In Dusti Bowling’s Across the Desert, Jolene wants big adventures – as big as the ones that Amelia Earhart and Bessie Coleman once had, soaring through the skies with the utmost freedom and overcoming all the challenges they faced. That’s what Jolene dreams of –  except she’s stuck at home with no money and a mom who’s not-so-secretly addicted to oxycodone. 

It looks like Jolene’s dreams may come true when she’s the only one to witness her online friend, Addie Earhart, crash her ultralight plane in the middle of Arizona on a livestream. The problem: Jolene doesn’t know where Addie is exactly, no adults seem to understand the problem, and Jolene is only twelve years old. To save Addie, Jolene sets out with only her map, resilience, friends, luck, and a lot of ingenuity. Along the way, Jolene learns that sometimes the biggest adventures are closest to home.

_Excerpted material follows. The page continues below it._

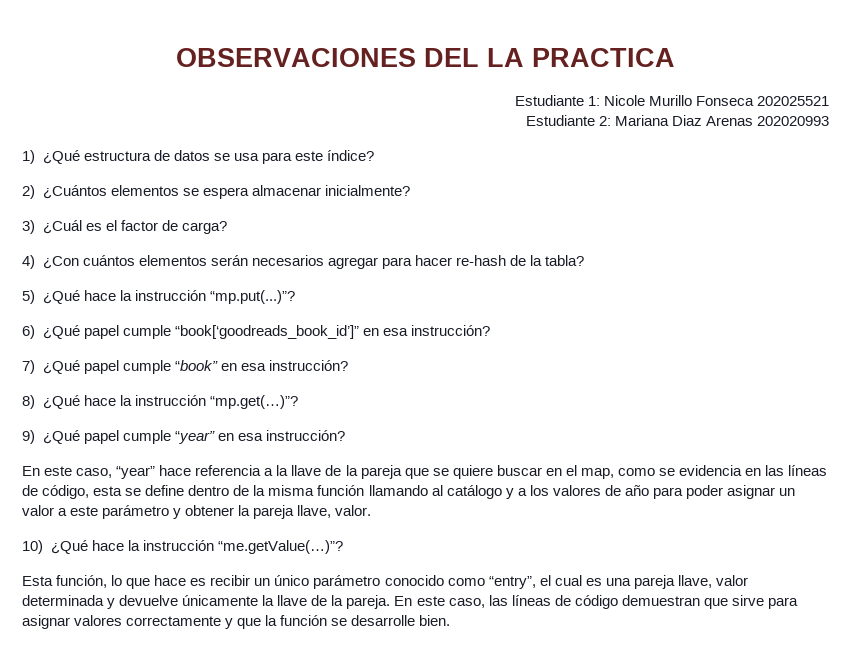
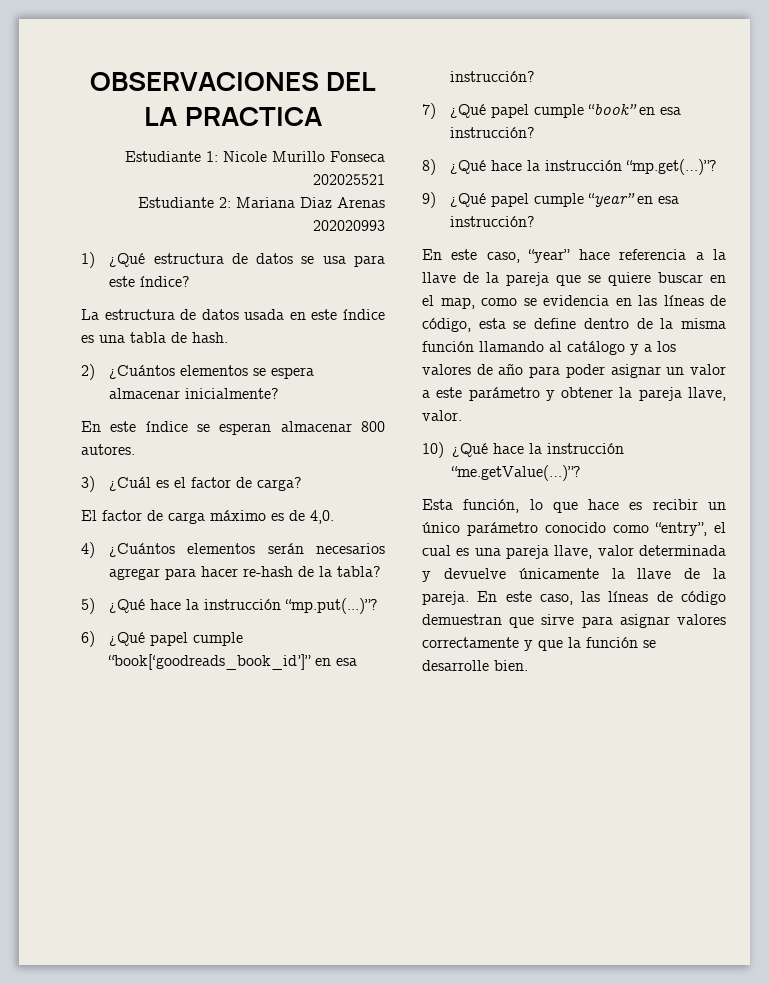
+ La estructura de datos usada en este índice es una tabla de hash.
+ En este índice se esperan almacenar 800 autores.
+ El factor de carga máximo es de 4,0.
- 4) ¿Con cuántos elementos serán necesarios agregar para hacer re-hash de la tabla?
+ 4) ¿Cuántos elementos serán necesarios agregar para hacer re-hash de la tabla?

Across the Desert is an action-packed adventure that includes scenes of Jolene getting into very dangerous situations because of her rash decisions. For example, Jolene and her new friend, Marty, experience injuries throughout, including various stages of heatstroke. Addie also experiences intense injuries when she crashes her ultralight. Although the story ends with Addie recovering, a large part of the book is about Addie’s rescue in the desert. Although the characters’ injuries don’t include graphic descriptions, the scenes are intense as the stakes are high.

Outside of Addie’s rescue, Jolene grapples with her understanding of her mom’s opioid addiction. Most of the knowledge Jolene gains is from looking it up on the library computers. However, once she meets Marty and Marty’s mom, she starts to understand what it means to lose loved ones to addiction. When Jolene discovers that Marty’s sister overdosed on heroin, this spurs Jolene to confront her mom about her addiction. The book tackles the difficult topic of addiction in an age-appropriate manner. Readers will gain insight on how addiction affects not just one person, but many, and that reaching out to help others is crucial. Jolene and her mom learn to identify addiction, and they take the necessary first steps to help her mom receive treatment.

To cope with her mom’s addiction, Jolene initially deals with her trauma by compartmentalizing it into boxes in her mind and putting her feelings away. By the end of the book, Jolene has learned how to trust others and lets her feelings out instead of bottling them up. Marty, her teenage friend, is a massive help to her emotionally and their friendship is incredibly heartwarming.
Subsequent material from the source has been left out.